### WORK REQUEST
Your answer should be the lines below from the one holding "html: <div> <span>●</span>" through the one holding "color: #a21caf ->", copied exactly and with nothing else.

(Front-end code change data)
▬▬▬

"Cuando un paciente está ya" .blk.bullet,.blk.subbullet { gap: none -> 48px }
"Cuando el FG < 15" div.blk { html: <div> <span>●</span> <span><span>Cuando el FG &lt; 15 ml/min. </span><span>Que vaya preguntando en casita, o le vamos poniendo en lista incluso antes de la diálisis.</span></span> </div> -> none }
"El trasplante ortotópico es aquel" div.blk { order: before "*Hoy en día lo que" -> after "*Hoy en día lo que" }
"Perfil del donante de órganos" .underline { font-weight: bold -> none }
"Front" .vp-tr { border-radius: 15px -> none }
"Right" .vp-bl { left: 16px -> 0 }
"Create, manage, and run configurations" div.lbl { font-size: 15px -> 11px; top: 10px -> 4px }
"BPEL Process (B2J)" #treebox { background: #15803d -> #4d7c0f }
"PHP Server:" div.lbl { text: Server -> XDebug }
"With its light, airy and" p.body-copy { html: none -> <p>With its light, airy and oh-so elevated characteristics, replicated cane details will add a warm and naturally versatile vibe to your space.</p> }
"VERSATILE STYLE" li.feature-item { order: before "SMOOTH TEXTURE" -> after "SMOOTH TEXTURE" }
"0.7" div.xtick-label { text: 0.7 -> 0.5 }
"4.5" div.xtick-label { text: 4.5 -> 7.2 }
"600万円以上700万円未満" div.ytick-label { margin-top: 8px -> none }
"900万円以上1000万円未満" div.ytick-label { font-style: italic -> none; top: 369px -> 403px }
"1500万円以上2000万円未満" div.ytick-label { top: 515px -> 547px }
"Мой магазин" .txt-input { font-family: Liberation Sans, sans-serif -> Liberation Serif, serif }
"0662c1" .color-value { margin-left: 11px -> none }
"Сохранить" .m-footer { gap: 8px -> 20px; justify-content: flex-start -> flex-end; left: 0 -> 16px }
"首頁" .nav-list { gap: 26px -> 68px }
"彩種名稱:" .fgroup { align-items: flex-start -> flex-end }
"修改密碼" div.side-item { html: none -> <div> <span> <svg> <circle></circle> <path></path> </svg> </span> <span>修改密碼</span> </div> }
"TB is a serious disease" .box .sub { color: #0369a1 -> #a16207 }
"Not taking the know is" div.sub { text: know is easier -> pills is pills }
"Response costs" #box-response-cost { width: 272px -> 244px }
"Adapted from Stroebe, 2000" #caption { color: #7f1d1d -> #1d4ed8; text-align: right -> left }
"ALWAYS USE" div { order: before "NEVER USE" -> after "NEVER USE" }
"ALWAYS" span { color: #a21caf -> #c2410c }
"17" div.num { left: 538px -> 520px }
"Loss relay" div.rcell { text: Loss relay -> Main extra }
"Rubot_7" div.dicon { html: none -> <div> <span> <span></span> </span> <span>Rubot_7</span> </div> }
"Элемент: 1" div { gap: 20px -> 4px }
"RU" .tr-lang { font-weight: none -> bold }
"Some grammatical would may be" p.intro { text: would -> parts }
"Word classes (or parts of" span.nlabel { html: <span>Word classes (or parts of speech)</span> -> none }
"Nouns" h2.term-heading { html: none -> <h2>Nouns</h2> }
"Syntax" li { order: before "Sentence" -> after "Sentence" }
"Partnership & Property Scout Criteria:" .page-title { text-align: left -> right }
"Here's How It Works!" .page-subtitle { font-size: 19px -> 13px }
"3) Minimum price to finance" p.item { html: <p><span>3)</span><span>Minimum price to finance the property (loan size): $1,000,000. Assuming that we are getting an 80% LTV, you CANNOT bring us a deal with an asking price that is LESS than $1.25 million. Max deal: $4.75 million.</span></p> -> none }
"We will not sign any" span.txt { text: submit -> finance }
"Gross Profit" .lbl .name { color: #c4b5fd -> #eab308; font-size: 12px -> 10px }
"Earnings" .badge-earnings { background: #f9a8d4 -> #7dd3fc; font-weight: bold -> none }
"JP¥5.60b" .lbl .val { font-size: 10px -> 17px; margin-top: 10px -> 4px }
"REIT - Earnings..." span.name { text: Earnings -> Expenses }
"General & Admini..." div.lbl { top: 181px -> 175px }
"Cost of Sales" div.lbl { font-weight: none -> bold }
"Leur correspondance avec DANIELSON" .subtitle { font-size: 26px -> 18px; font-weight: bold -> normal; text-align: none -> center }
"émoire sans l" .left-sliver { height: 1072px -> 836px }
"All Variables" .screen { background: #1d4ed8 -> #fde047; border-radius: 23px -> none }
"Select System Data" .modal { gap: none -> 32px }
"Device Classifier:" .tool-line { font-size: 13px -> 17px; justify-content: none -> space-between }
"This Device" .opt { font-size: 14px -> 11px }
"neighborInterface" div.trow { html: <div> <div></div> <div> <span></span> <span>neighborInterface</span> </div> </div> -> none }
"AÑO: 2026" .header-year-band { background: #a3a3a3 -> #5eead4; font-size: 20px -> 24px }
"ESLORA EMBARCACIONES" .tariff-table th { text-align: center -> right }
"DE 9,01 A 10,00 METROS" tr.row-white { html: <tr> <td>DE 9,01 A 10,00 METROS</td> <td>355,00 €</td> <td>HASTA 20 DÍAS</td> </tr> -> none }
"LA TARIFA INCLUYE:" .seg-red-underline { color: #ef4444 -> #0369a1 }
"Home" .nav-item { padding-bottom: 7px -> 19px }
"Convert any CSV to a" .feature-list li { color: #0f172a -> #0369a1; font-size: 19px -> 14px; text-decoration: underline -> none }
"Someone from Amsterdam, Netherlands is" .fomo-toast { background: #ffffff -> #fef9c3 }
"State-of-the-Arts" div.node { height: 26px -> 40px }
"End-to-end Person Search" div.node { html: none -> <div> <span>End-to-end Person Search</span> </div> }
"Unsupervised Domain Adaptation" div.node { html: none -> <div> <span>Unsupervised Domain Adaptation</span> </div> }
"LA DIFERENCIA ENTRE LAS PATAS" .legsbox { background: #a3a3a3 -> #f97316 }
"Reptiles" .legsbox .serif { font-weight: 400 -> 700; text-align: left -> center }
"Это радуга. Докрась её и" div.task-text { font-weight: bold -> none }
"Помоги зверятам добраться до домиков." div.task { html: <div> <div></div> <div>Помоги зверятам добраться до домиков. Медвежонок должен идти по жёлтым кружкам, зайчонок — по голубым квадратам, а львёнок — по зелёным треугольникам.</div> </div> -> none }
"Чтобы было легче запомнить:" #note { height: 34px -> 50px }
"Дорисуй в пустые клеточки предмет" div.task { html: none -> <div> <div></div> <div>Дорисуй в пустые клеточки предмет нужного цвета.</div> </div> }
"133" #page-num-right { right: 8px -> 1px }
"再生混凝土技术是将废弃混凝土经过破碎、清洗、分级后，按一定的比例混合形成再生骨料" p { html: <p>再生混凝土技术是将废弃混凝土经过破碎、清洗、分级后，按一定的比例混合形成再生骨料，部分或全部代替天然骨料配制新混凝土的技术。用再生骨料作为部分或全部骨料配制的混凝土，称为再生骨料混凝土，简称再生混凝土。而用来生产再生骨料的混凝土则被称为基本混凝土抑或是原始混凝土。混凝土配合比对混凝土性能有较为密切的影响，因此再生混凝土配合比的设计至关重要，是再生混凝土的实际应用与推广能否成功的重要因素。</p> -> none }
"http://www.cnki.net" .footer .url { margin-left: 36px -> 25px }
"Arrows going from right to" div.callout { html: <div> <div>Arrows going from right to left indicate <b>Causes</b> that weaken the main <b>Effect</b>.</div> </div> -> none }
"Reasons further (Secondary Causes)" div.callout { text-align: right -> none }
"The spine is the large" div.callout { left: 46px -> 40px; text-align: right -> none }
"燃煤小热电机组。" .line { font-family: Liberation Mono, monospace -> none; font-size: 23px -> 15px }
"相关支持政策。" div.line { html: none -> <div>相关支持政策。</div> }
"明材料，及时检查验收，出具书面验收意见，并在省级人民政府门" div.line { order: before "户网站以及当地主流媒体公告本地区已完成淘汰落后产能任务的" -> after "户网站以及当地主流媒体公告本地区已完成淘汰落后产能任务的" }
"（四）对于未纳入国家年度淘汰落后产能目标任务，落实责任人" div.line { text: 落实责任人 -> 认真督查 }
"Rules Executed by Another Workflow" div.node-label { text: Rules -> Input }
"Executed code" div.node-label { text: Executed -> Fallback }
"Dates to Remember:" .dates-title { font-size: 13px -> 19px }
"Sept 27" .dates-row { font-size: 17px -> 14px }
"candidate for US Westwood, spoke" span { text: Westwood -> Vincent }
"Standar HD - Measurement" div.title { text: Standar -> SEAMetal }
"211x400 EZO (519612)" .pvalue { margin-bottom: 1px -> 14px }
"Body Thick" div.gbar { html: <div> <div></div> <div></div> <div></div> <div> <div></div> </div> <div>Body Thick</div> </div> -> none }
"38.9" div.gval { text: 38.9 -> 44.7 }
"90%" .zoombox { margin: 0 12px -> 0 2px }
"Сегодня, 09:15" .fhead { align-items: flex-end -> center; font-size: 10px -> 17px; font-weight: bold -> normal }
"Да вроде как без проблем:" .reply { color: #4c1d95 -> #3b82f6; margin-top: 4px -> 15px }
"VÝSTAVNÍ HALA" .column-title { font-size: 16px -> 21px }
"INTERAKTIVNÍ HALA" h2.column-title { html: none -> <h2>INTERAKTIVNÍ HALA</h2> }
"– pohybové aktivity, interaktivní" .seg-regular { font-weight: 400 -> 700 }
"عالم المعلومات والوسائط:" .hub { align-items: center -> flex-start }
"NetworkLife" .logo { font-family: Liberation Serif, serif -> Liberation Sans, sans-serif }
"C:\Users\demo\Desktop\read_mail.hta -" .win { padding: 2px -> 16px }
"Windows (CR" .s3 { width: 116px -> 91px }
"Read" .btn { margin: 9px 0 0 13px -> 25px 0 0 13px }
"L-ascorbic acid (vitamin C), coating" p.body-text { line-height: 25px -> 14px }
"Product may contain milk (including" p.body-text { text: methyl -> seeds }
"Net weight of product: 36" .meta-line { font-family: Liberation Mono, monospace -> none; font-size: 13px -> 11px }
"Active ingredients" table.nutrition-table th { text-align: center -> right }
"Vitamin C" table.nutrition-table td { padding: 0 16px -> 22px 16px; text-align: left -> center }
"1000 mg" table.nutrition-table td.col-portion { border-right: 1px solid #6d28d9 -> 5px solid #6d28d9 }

▬▬▬

### PROBLEM SOLUTION
"Cuando el FG < 15" div.blk { html: <div> <span>●</span> <span><span>Cuando el FG &lt; 15 ml/min. </span><span>Que vaya preguntando en casita, o le vamos poniendo en lista incluso antes de la diálisis.</span></span> </div> -> none }
"El trasplante ortotópico es aquel" div.blk { order: before "*Hoy en día lo que" -> after "*Hoy en día lo que" }
"Perfil del donante de órganos" .underline { font-weight: bold -> none }
"Front" .vp-tr { border-radius: 15px -> none }
"Right" .vp-bl { left: 16px -> 0 }
"Create, manage, and run configurations" div.lbl { font-size: 15px -> 11px; top: 10px -> 4px }
"BPEL Process (B2J)" #treebox { background: #15803d -> #4d7c0f }
"PHP Server:" div.lbl { text: Server -> XDebug }
"With its light, airy and" p.body-copy { html: none -> <p>With its light, airy and oh-so elevated characteristics, replicated cane details will add a warm and naturally versatile vibe to your space.</p> }
"VERSATILE STYLE" li.feature-item { order: before "SMOOTH TEXTURE" -> after "SMOOTH TEXTURE" }
"0.7" div.xtick-label { text: 0.7 -> 0.5 }
"4.5" div.xtick-label { text: 4.5 -> 7.2 }
"600万円以上700万円未満" div.ytick-label { margin-top: 8px -> none }
"900万円以上1000万円未満" div.ytick-label { font-style: italic -> none; top: 369px -> 403px }
"1500万円以上2000万円未満" div.ytick-label { top: 515px -> 547px }
"Мой магазин" .txt-input { font-family: Liberation Sans, sans-serif -> Liberation Serif, serif }
"0662c1" .color-value { margin-left: 11px -> none }
"Сохранить" .m-footer { gap: 8px -> 20px; justify-content: flex-start -> flex-end; left: 0 -> 16px }
"首頁" .nav-list { gap: 26px -> 68px }
"彩種名稱:" .fgroup { align-items: flex-start -> flex-end }
"修改密碼" div.side-item { html: none -> <div> <span> <svg> <circle></circle> <path></path> </svg> </span> <span>修改密碼</span> </div> }
"TB is a serious disease" .box .sub { color: #0369a1 -> #a16207 }
"Not taking the know is" div.sub { text: know is easier -> pills is pills }
"Response costs" #box-response-cost { width: 272px -> 244px }
"Adapted from Stroebe, 2000" #caption { color: #7f1d1d -> #1d4ed8; text-align: right -> left }
"ALWAYS USE" div { order: before "NEVER USE" -> after "NEVER USE" }
"ALWAYS" span { color: #a21caf -> #c2410c }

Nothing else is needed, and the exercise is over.